Streit über Flüchtlingsfrage: Merkel verließ CSU-Parteitag in München erbost und ohne Abschiedsgruß.
München/Berlin. Mit dem bayerischen Ministerpräsidenten Horst Seehofer hat Bundeskanzlerin Angela Merkel ihre liebe Not. Der Chef der Schwesternpartei CSU war nie einfach zu handhaben, nun aber geht er auf Eskalationskurs. Am Freitag gipfelte der Streit der beiden Spitzenpolitiker auf dem Parteitag der CSU in München. Bayrischen Forderungen nach einer Obergrenze für die Aufnahme von Flüchtlingen erteilte Merkel in ihrer Rede erneut eine Absage. Seehofer ergriff danach das Wort und stellte unter Applaus der Delegierten klar: die CSU bleibt in dieser Frage auf ihrer Linie. Wütend und ohne Gruß verließ Merkel den Saal. Die Blumen und ein Geschenk zum zehnjährigen Jubiläum ihrer Kanzlerschaft drückte sie einem Mitarbeiter in die Hand.

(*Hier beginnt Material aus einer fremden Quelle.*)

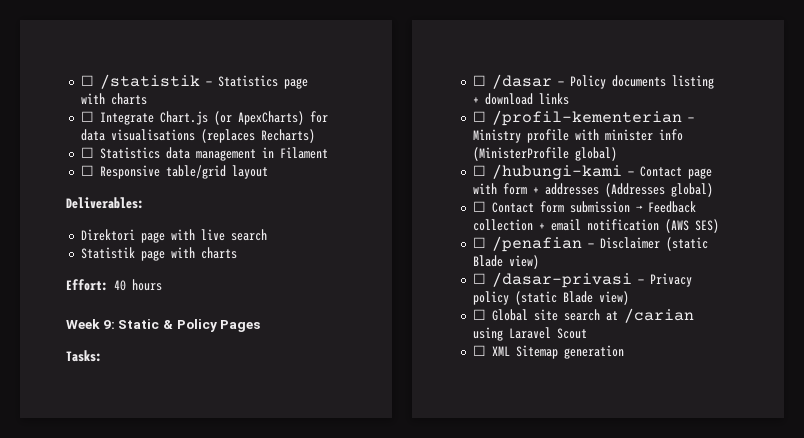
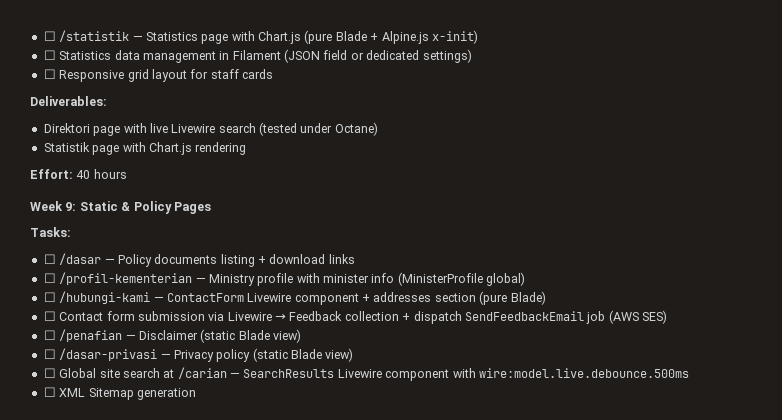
- ☐ /statistik — Statistics page with charts
- ☐ Integrate Chart.js (or ApexCharts) for data visualisations (replaces Recharts)
+ ☐ /statistik — Statistics page with Chart.js (pure Blade + Alpine.js x-init)
- ☐ Statistics data management in Filament
+ ☐ Statistics data management in Filament (JSON field or dedicated settings)
- ☐ Responsive table/grid layout
+ ☐ Responsive grid layout for staff cards
- Direktori page with live search
+ Direktori page with live Livewire search (tested under Octane)
- Statistik page with charts
+ Statistik page with Chart.js rendering
- ☐ /hubungi-kami — Contact page with form + addresses (Addresses global)
+ ☐ /hubungi-kami — ContactForm Livewire component + addresses section (pure Blade)
- ☐ Contact form submission → Feedback collection + email notification (AWS SES)
+ ☐ Contact form submission via Livewire → Feedback collection + dispatch SendFeedbackEmail job (AWS SES)
- ☐ Global site search at /carian using Laravel Scout
+ ☐ Global site search at /carian — SearchResults Livewire component with wire:model.live.debounce.500ms

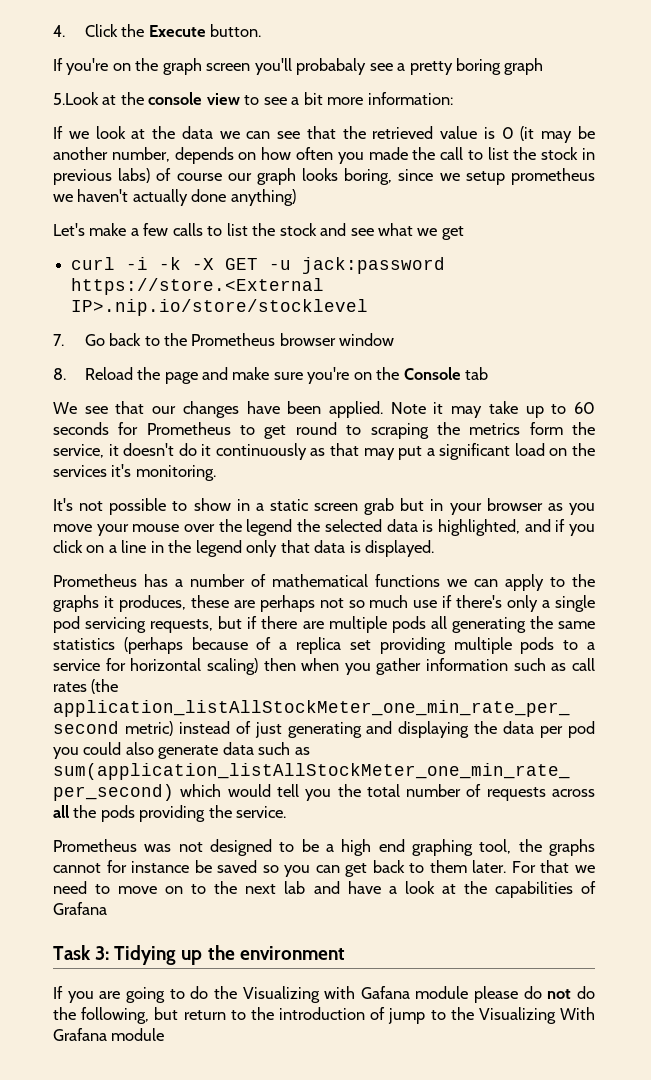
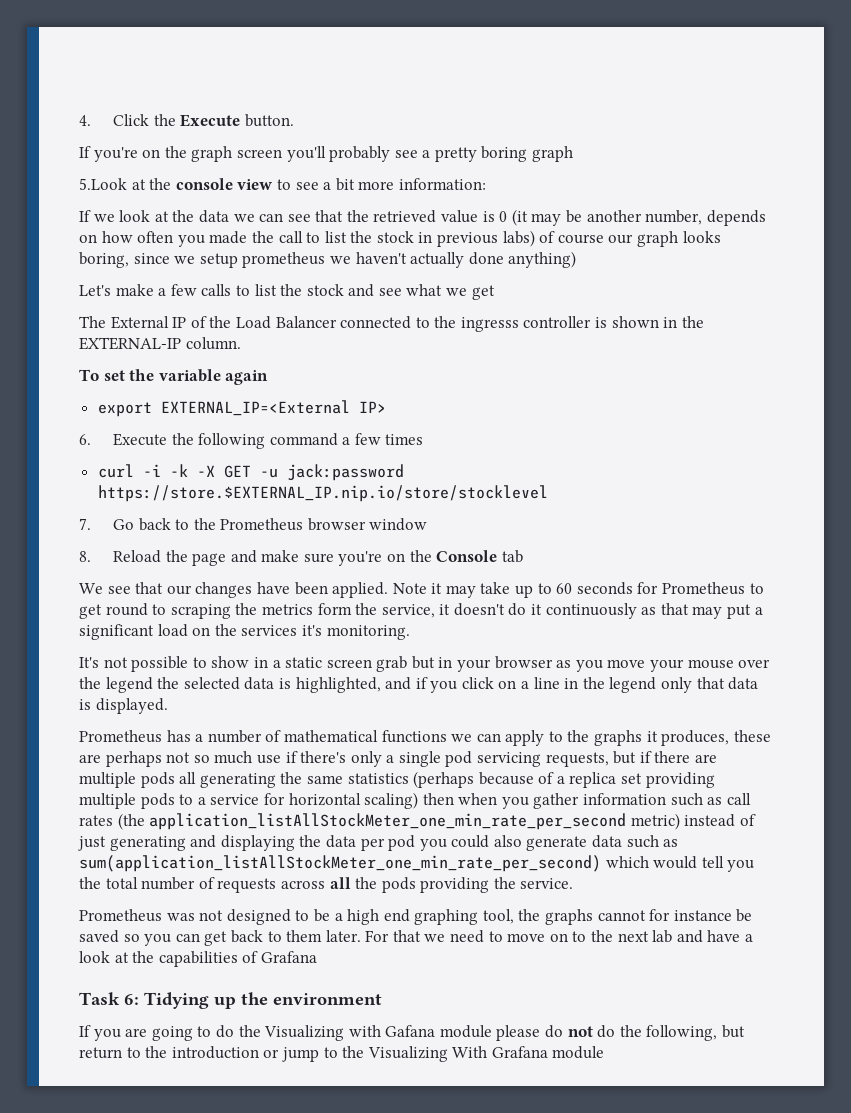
- If you're on the graph screen you'll probabaly see a pretty boring graph
+ If you're on the graph screen you'll probably see a pretty boring graph
+ The External IP of the Load Balancer connected to the ingresss controller is shown in the EXTERNAL-IP column.
+ To set the variable again
+ export EXTERNAL_IP=<External IP>
+ 6. Execute the following command a few times
- curl -i -k -X GET -u jack:password https://store.<External IP>.nip.io/store/stocklevel
+ curl -i -k -X GET -u jack:password https://store.$EXTERNAL_IP.nip.io/store/stocklevel
- Task 3: Tidying up the environment
+ Task 6: Tidying up the environment
- If you are going to do the Visualizing with Gafana module please do not do the following, but return to the introduction of jump to the Visualizing With Grafana module
+ If you are going to do the Visualizing with Gafana module please do not do the following, but return to the introduction or jump to the Visualizing With Grafana module

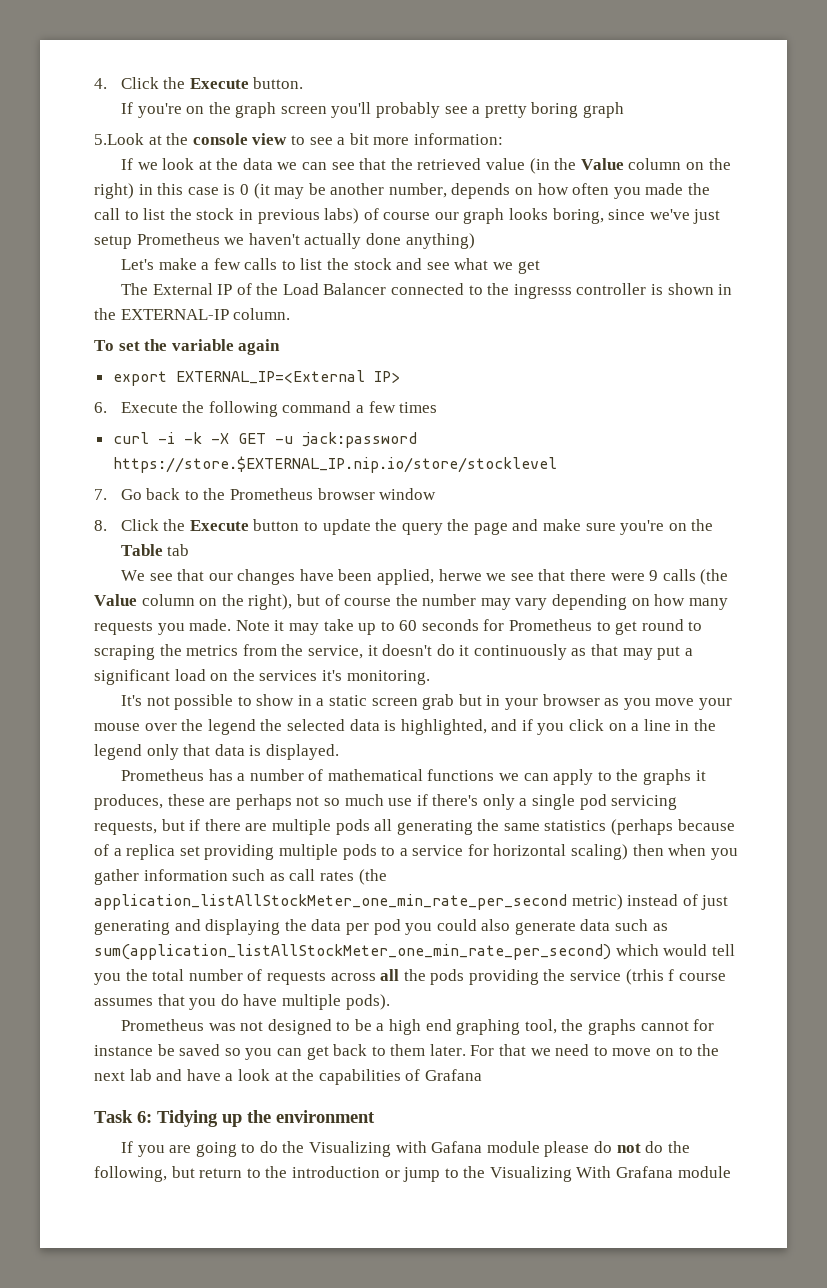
- If we look at the data we can see that the retrieved value is 0 (it may be another number, depends on how often you made the call to list the stock in previous labs) of course our graph looks boring, since we setup prometheus we haven't actually done anything)
+ If we look at the data we can see that the retrieved value (in the Value column on the right) in this case is 0 (it may be another number, depends on how often you made the call to list the stock in previous labs) of course our graph looks boring, since we've just setup Prometheus we haven't actually done anything)
- 8. Reload the page and make sure you're on the Console tab
+ 8. Click the Execute button to update the query the page and make sure you're on the Table tab
- We see that our changes have been applied.
+ We see that our changes have been applied, herwe we see that there were 9 calls (the Value column on the right), but of course the number may vary depending on how many requests you made.
- Note it may take up to 60 seconds for Prometheus to get round to scraping the metrics form the service, it doesn't do it continuously as that may put a significant load on the services it's monitoring.
+ Note it may take up to 60 seconds for Prometheus to get round to scraping the metrics from the service, it doesn't do it continuously as that may put a significant load on the services it's monitoring.
- Prometheus has a number of mathematical functions we can apply to the graphs it produces, these are perhaps not so much use if there's only a single pod servicing requests, but if there are multiple pods all generating the same statistics (perhaps because of a replica set providing multiple pods to a service for horizontal scaling) then when you gather information such as call rates (the application_listAllStockMeter_one_min_rate_per_second metric) instead of just generating and displaying the data per pod you could also generate data such as sum(application_listAllStockMeter_one_min_rate_per_second) which would tell you the total number of requests across all the pods providing the service.
+ Prometheus has a number of mathematical functions we can apply to the graphs it produces, these are perhaps not so much use if there's only a single pod servicing requests, but if there are multiple pods all generating the same statistics (perhaps because of a replica set providing multiple pods to a service for horizontal scaling) then when you gather information such as call rates (the application_listAllStockMeter_one_min_rate_per_second metric) instead of just generating and displaying the data per pod you could also generate data such as sum(application_listAllStockMeter_one_min_rate_per_second) which would tell you the total number of requests across all the pods providing the service (trhis f course assumes that you do have multiple pods).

In der Flüchtlingsfrage hat der 66-Jährige die Kanzlerin unter den Augen der gesamten Republik seit Wochen ungeniert vor sich her getrieben. Eine Eindämmung der Zuwanderung, eine Obergrenze für Flüchtlinge – das ist, was die CSU fordert. Mehr als 460.000 Flüchtlinge kamen allein seit September im Freistaat an. Dass es so nicht weitergehen kann, dürfte auch Merkel eingesehen haben. Öffentlich tat sie das freilich nie kund. Doch Seehofers Unmut – und der einiger anderer in der Union – sorgt für eine sukzessive Kehrtwende, eine Kurskorrektur in der deutschen Asyldebatte.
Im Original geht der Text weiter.